**Work to complete**
Go through the material under this sentence. Return every line holding "none".
====== Entries provided
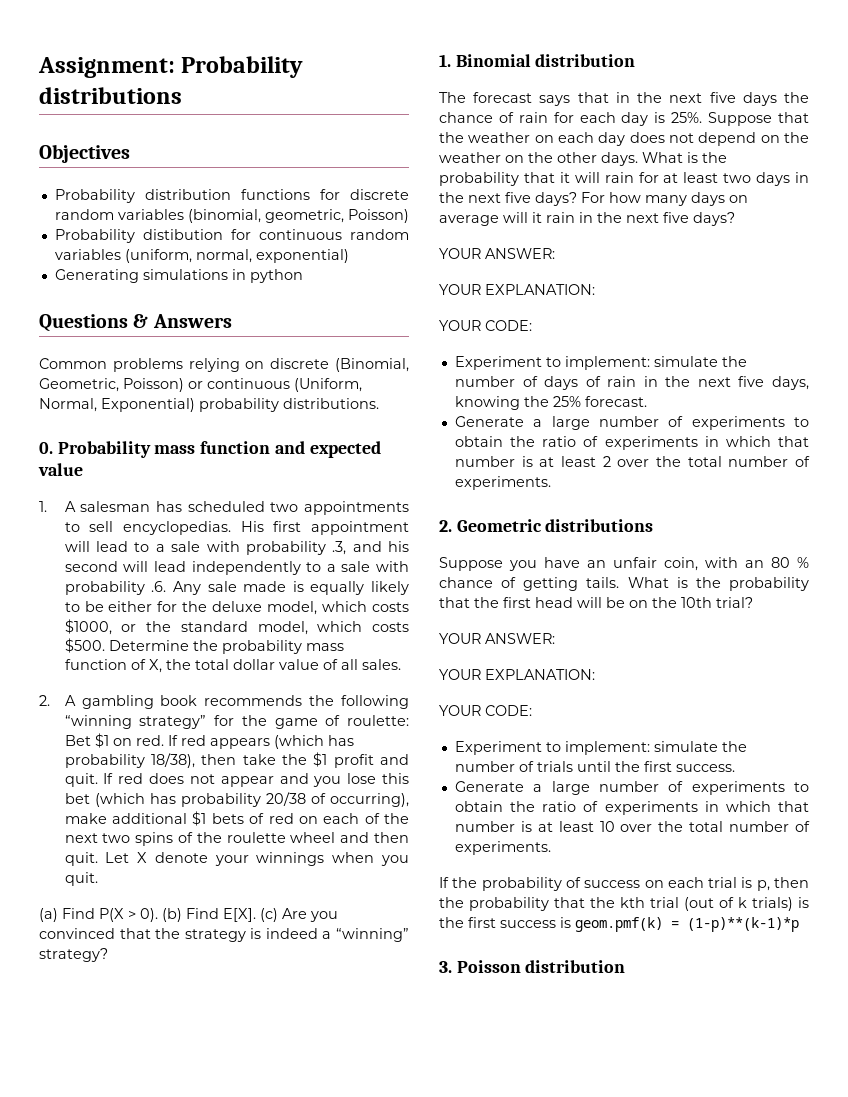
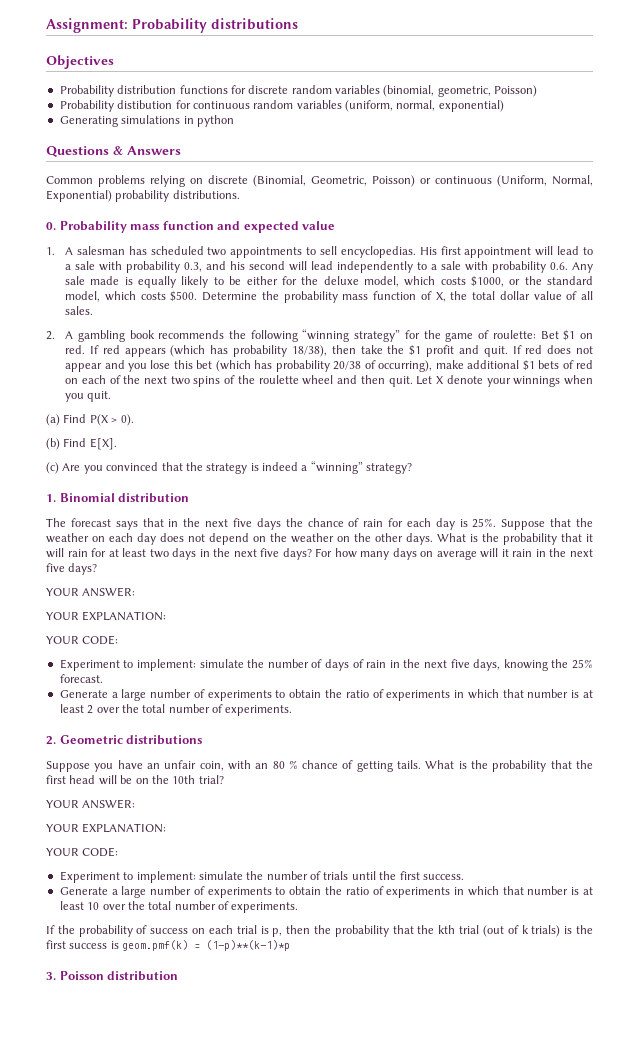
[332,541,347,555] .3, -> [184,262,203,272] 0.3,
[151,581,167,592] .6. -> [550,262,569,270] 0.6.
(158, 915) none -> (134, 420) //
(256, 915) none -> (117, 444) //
============
====== Entries provided
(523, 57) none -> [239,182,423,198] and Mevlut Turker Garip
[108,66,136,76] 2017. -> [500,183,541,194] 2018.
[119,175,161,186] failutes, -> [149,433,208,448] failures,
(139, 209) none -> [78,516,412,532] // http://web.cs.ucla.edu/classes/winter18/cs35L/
============
====== Entries provided
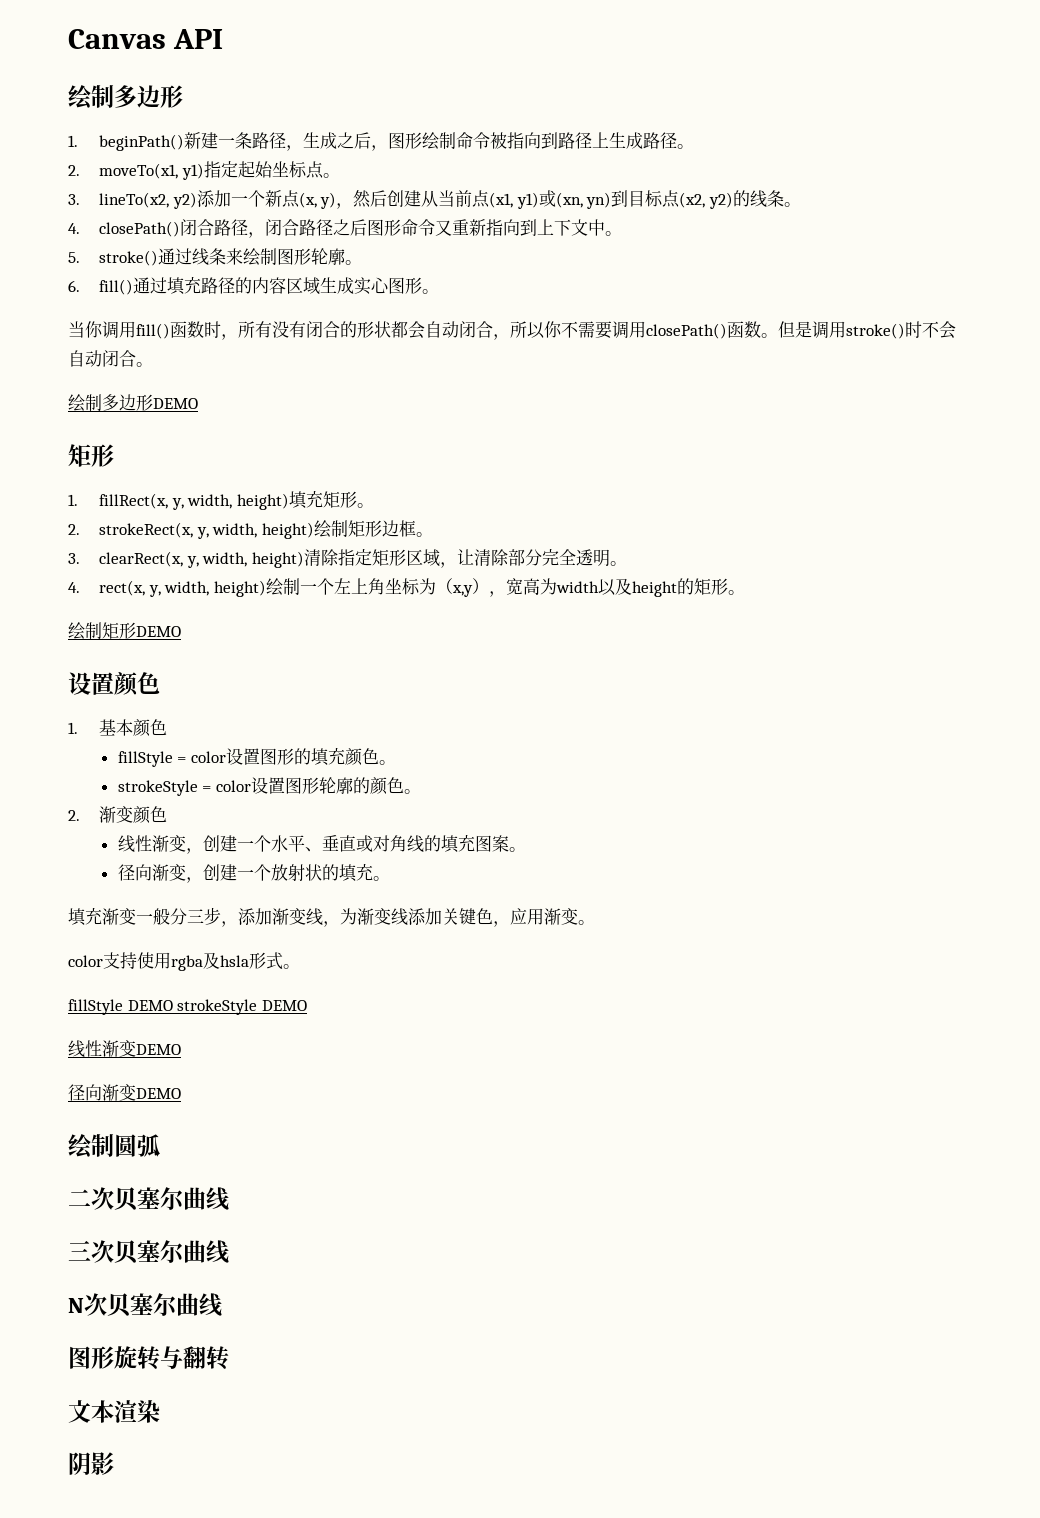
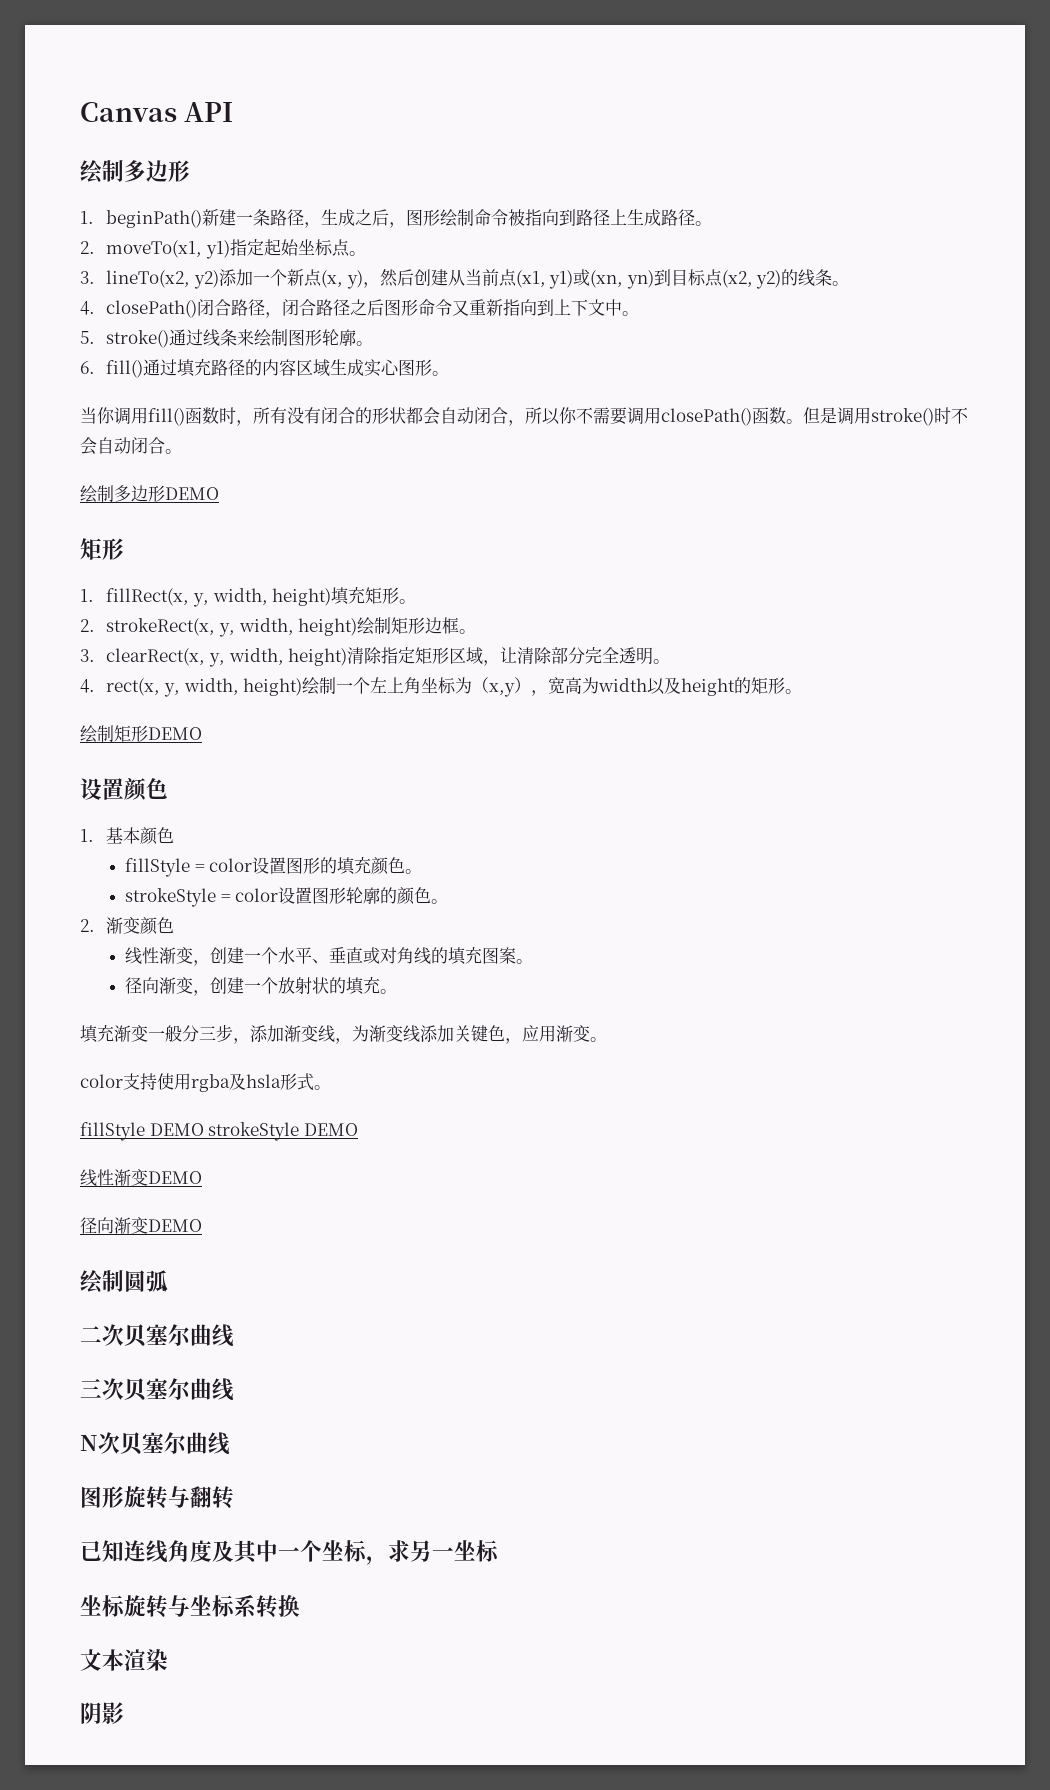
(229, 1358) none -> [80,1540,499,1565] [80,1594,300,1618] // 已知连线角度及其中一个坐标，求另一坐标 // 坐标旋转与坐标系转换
============
**Exercise answer**
(158, 915) none -> (134, 420) //
(256, 915) none -> (117, 444) //
(523, 57) none -> [239,182,423,198] and Mevlut Turker Garip
(139, 209) none -> [78,516,412,532] // http://web.cs.ucla.edu/classes/winter18/cs35L/
(229, 1358) none -> [80,1540,499,1565] [80,1594,300,1618] // 已知连线角度及其中一个坐标，求另一坐标 // 坐标旋转与坐标系转换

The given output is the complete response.